Which lines run from the one containing "United States | Service" to the last line of the entries? Return them exactly, with nothing more.

Start of RECORDED DATA

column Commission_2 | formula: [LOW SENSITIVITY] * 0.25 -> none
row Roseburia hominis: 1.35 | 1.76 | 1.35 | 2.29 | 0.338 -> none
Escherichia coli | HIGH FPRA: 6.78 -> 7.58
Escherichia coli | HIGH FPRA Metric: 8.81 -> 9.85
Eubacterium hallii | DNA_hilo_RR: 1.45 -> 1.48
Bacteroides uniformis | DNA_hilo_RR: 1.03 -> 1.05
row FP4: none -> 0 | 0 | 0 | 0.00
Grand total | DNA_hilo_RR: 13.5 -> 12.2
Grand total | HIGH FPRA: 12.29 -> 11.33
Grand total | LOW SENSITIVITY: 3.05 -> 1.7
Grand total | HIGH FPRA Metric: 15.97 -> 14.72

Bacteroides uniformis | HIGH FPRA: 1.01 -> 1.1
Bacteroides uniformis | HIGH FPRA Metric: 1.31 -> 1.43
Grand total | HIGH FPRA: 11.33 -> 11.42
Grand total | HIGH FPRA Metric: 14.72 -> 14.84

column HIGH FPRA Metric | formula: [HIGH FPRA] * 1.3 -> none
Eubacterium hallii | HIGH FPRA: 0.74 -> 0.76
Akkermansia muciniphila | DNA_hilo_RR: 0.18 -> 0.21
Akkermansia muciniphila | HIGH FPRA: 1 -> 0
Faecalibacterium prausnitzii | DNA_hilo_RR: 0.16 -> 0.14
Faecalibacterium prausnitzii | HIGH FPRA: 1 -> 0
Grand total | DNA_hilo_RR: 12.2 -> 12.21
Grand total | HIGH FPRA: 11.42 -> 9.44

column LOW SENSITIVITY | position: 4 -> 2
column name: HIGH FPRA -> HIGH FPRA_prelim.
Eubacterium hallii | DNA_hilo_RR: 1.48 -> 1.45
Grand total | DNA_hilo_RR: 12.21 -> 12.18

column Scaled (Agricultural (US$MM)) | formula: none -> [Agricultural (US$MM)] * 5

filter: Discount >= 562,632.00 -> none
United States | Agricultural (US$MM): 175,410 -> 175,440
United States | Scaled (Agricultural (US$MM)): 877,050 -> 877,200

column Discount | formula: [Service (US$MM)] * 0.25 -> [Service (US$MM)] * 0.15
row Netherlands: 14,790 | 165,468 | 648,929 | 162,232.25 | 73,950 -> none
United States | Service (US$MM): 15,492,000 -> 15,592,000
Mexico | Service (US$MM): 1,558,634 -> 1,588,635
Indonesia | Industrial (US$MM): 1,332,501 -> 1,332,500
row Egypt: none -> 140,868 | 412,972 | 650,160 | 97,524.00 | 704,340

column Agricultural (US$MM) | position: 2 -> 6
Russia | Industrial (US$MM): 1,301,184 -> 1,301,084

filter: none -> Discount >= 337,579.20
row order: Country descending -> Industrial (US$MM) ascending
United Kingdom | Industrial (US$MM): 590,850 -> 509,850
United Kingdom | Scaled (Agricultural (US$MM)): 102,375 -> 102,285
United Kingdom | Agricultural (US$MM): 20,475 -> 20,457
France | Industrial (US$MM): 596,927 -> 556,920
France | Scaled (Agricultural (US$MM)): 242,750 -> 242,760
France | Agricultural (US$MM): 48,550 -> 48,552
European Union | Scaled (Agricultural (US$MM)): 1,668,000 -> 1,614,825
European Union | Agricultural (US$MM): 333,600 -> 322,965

End of RECORDED DATA

WORKED SOLUTION
United States | Service (US$MM): 15,492,000 -> 15,592,000
Mexico | Service (US$MM): 1,558,634 -> 1,588,635
Indonesia | Industrial (US$MM): 1,332,501 -> 1,332,500
row Egypt: none -> 140,868 | 412,972 | 650,160 | 97,524.00 | 704,340

column Agricultural (US$MM) | position: 2 -> 6
Russia | Industrial (US$MM): 1,301,184 -> 1,301,084

filter: none -> Discount >= 337,579.20
row order: Country descending -> Industrial (US$MM) ascending
United Kingdom | Industrial (US$MM): 590,850 -> 509,850
United Kingdom | Scaled (Agricultural (US$MM)): 102,375 -> 102,285
United Kingdom | Agricultural (US$MM): 20,475 -> 20,457
France | Industrial (US$MM): 596,927 -> 556,920
France | Scaled (Agricultural (US$MM)): 242,750 -> 242,760
France | Agricultural (US$MM): 48,550 -> 48,552
European Union | Scaled (Agricultural (US$MM)): 1,668,000 -> 1,614,825
European Union | Agricultural (US$MM): 333,600 -> 322,965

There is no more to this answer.